Pour le modèle analysé ici, la ressemblance avec une œuvre du jeune Carlo Scarpa (1906-1978) ne manque pas de frapper. Conçu de la même manière, son calice en forme de tulipe, déjà rencontré dans la collection de 1931, est articulé par deux renflements qui en redéfinissent la forme (Barovier & Sonego, 2018, 106, no 5735). Scarpa, qui a succédé à Vittorio Zecchin (1878-1947) à la direction artistique des M.V.M. Cappellin, réexplore certaines formes de son prédécesseur et leur confère une présence sculpturale. Une fois exposé à la Biennale de Monza en 1927, la réception internationale de ce vase ne tarde pas à se manifester. Vers 1928, Karl Wiedmann crée des vases comparables dans sa célèbre série "Myra" chez WMF (Bröhan & Kanowski, 2010, 632, 457 et Burschel, 2004, 90). De plus, le service "Clermont" de chez Daum et certains modèles de Leerdam présentent des ressemblances indéniables avec le modèle de Scarpa (Bardin, 2004, 298; Kley-Blekxtoon, 2004, 59, 61, 85 et 93).
Ainsi, tout porte à croire que c'est Bonifas qui a conçu l’ensemble de la collection artistique de Saint-Prex jusqu’à la publication de 1949. Il y a donc les formes de 1931, le catalogue de 1935 ainsi que deux catalogues ultérieurs. En effet, dans les catalogues de 1937 et de 1949, certains éléments formels correspondent soit à des œuvres vénitiennes antérieures à 1931, année du séjour de l’artiste verrier vénitien à Saint-Prex, soit à l’œuvre de Bonifas. Ensuite, la majorité des modèles publiés en 1937 ou 1949 s’inscrivent dans un ensemble cohérent. Dans son rôle de chef de projet, Bonifas a pu planifier simultanément le catalogue de 1935 et les deux suivants, la guerre ayant retardé la publication de 1949.
En revanche, les modèles du catalogue de 1960 ne peuvent être attribués au céramiste qui quitte la Suisse en juillet 1945 pour s’installer aux États-Unis. Par ailleurs, ces derniers modèles sont éclectiques et ne partagent pas de dénominateur commun (Walther, 2025, 69-70).

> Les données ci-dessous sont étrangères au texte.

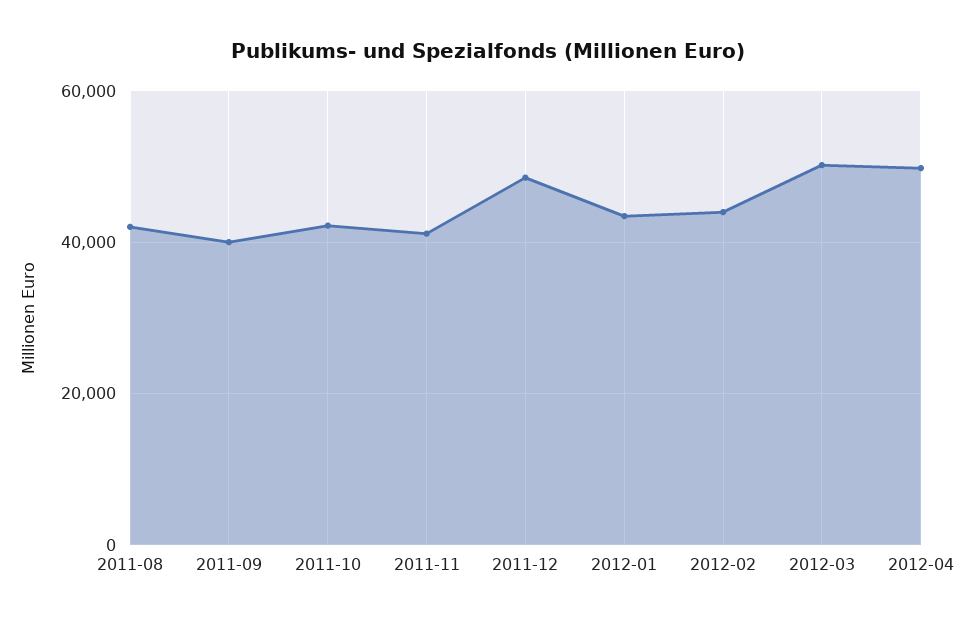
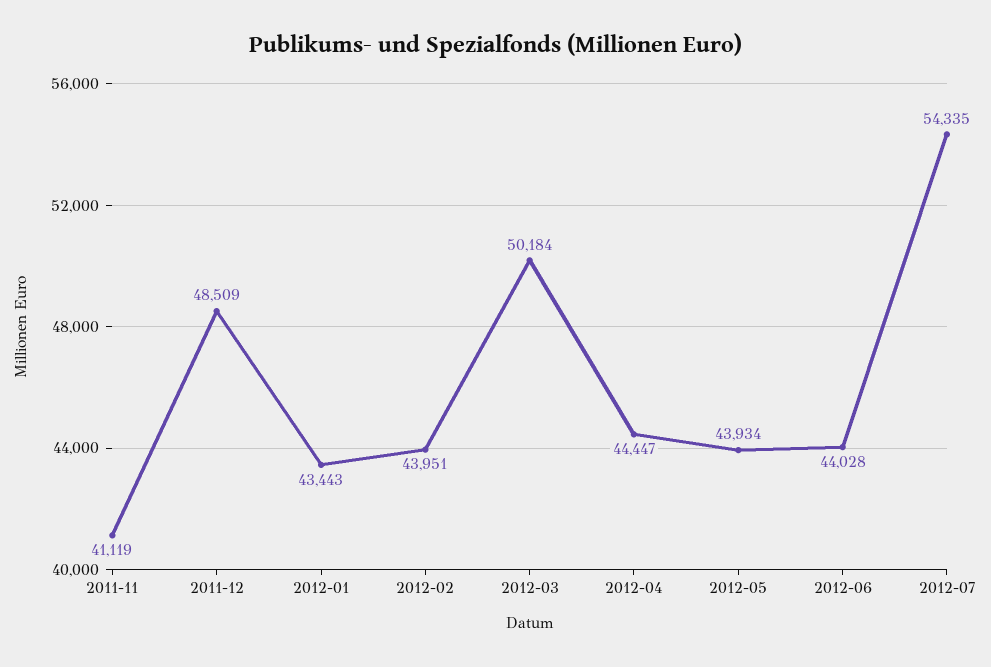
2011-08: 42000 -> none
2011-09: 40000 -> none
2011-10: 42000 -> none
2012-04: 50000 -> 44447
2012-05: none -> 43934
2012-06: none -> 44028
2012-07: none -> 54335

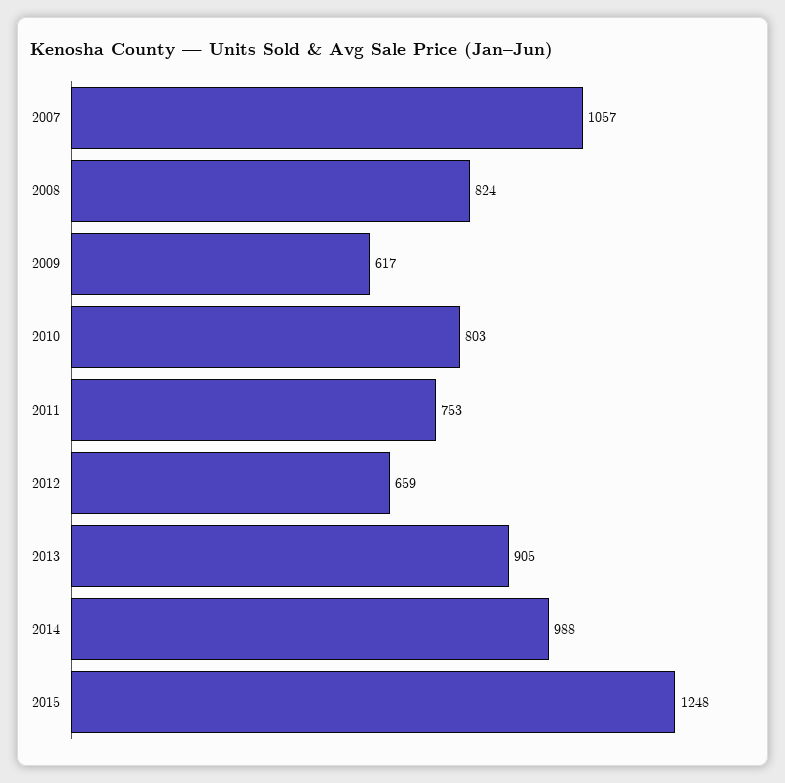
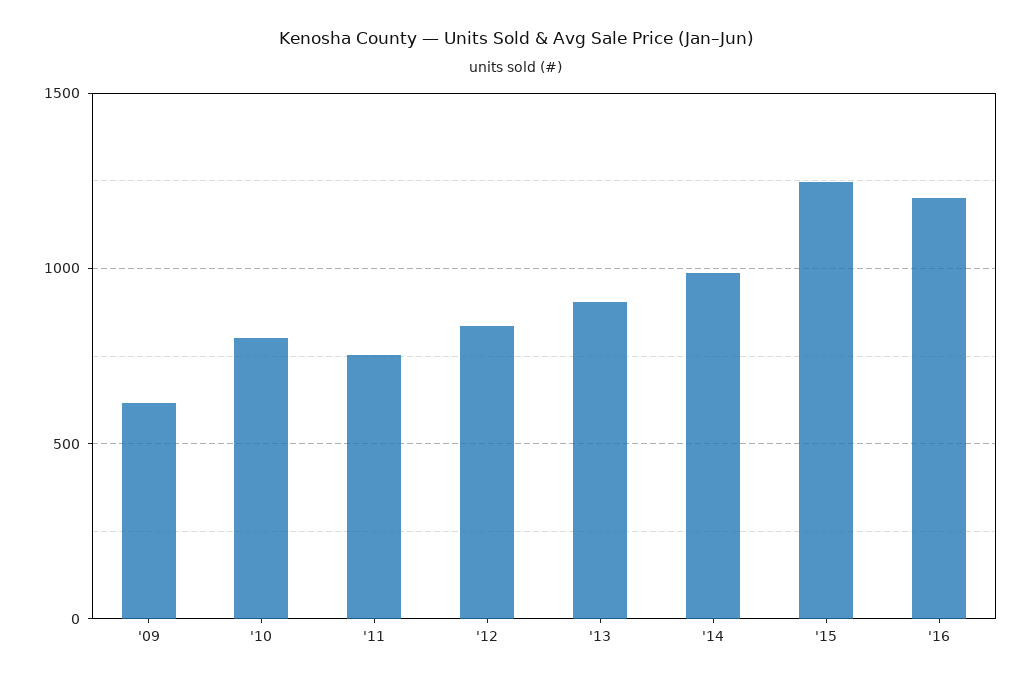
2007: 1057 -> none
2008: 824 -> none
2012: 659 -> 850
'16: none -> 1200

Le vase proposé ici a été émaillé en noir et rouge. Pour garantir une production la plus efficace possible, les pièces sont d’abord émaillées en noir. Dans un second temps, la seconde couleur, le rouge ou le bleu, était appliquée de manière spontanée. Ainsi, bien que produite de manière semi-industrielle, chaque pièce est unique.

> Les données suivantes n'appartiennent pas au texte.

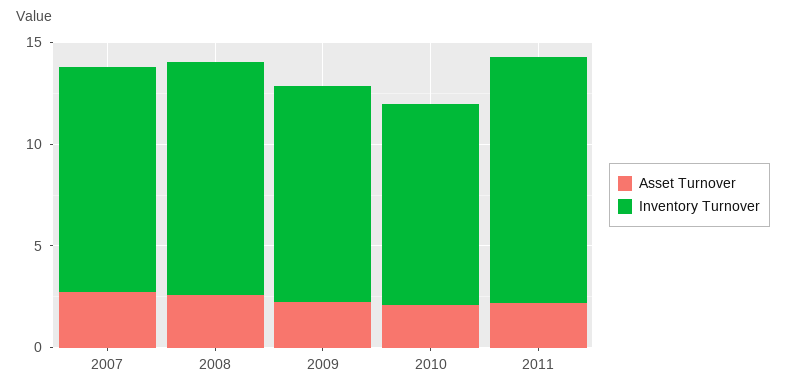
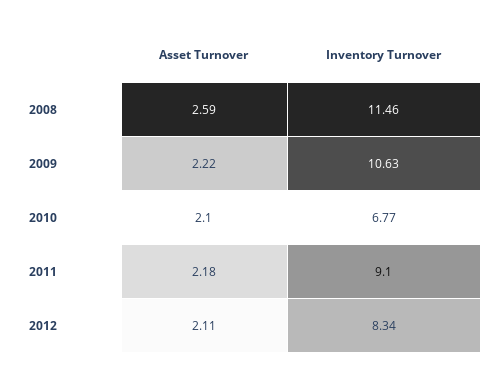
Asset Turnover, 2007: 3 -> none
Inventory Turnover, 2007: 11 -> none
Inventory Turnover, 2010: 10 -> 6.77
Inventory Turnover, 2011: 12 -> 9.1
Asset Turnover, 2012: none -> 2.11
Inventory Turnover, 2012: none -> 8.34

Bardin, C. (2004). Daum : 1878-1939 : une industrie d’art lorraine. Serpenoise.
Barovier, M., & Sonego, C. (2018). The M.V.M. Cappellin glassworks and the young Carlo Scarpa: 1925-1931 (First edition). Skira editore S.p.A.

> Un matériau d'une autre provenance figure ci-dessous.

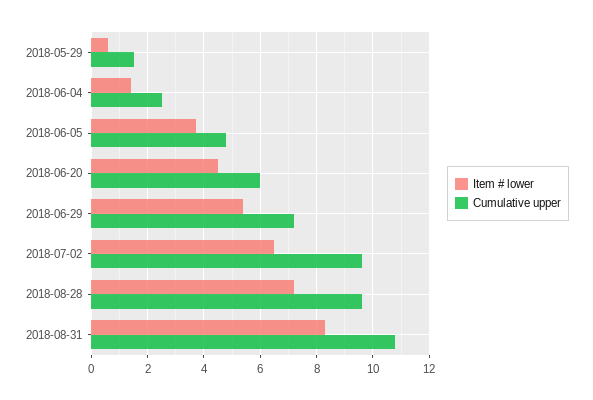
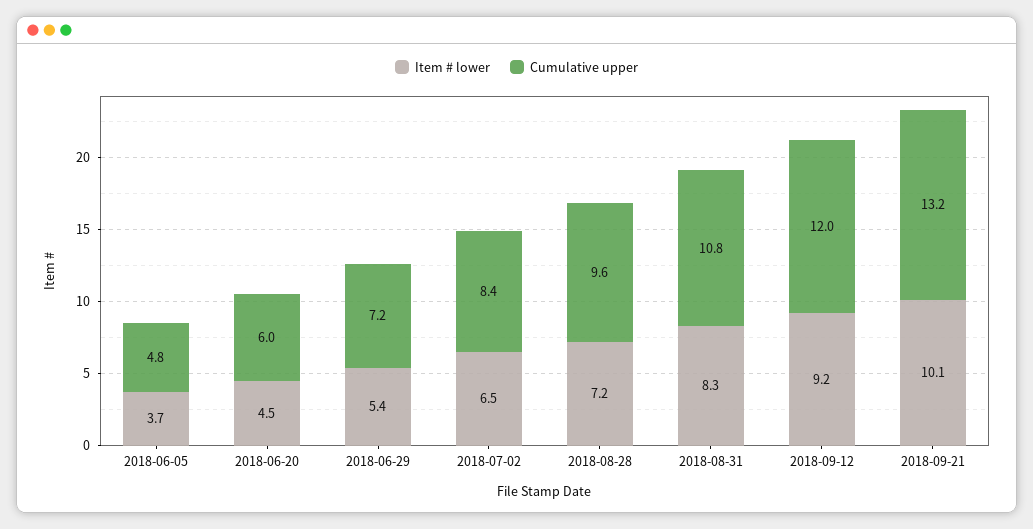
Item # lower, 2018-05-29: 0.5 -> none
Cumulative upper, 2018-05-29: 1.5 -> none
Item # lower, 2018-06-04: 1.5 -> none
Cumulative upper, 2018-06-04: 2.5 -> none
Cumulative upper, 2018-07-02: 9.5 -> 8.4
Item # lower, 2018-09-12: none -> 9.2
Cumulative upper, 2018-09-12: none -> 12
Item # lower, 2018-09-21: none -> 10.1
Cumulative upper, 2018-09-21: none -> 13.2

Baumgartner, E. (2018). Glaspferde aus Saint-Prex – Eine Spurensuche. Zeitschrift für schweizerische Archäologie und Kunstgeschichte, 75(1), 69–82. https://doi.org/10.5169/SEALS-760375
Bröhan, M., & Kanowski, C. (2010). Glaskunst 1889-1939. Vol. Band 7, 7. Bröhan-Museum.
Burschel, C. (2003). WMF Ikora & Myra Gläser: Unika und serielles Kunstglas der 1920er bis 1950er Jahre. Arnoldsche.
Dreyfus, R. (1981). La verrerie artistique à la Verrerie de St-Prex: Une symphonie de formes et de couleurs, 1928–1964. Vetropack S.A.
Kley-Blekxtoon, A. van der. (2004). Leerdam glas 1878-2003. Uitg. Antiek.
Verreries de St-Prex SA: Supplément No 1 à notre catalogue de décoration 1936. Nouveautés 1937. (1937). Verreries de St-Prex S.A. (Éd.).
Verreries de St-Prex. [Répertoire non publié]. (1964). Verreries de St-Prex S.A. (Éd.). Musée du Verrier.
Walther, S. (Ed.). (2025). La Verrerie artistique de Saint-Prex. Innovations artistiques et techniques. De Gruyter.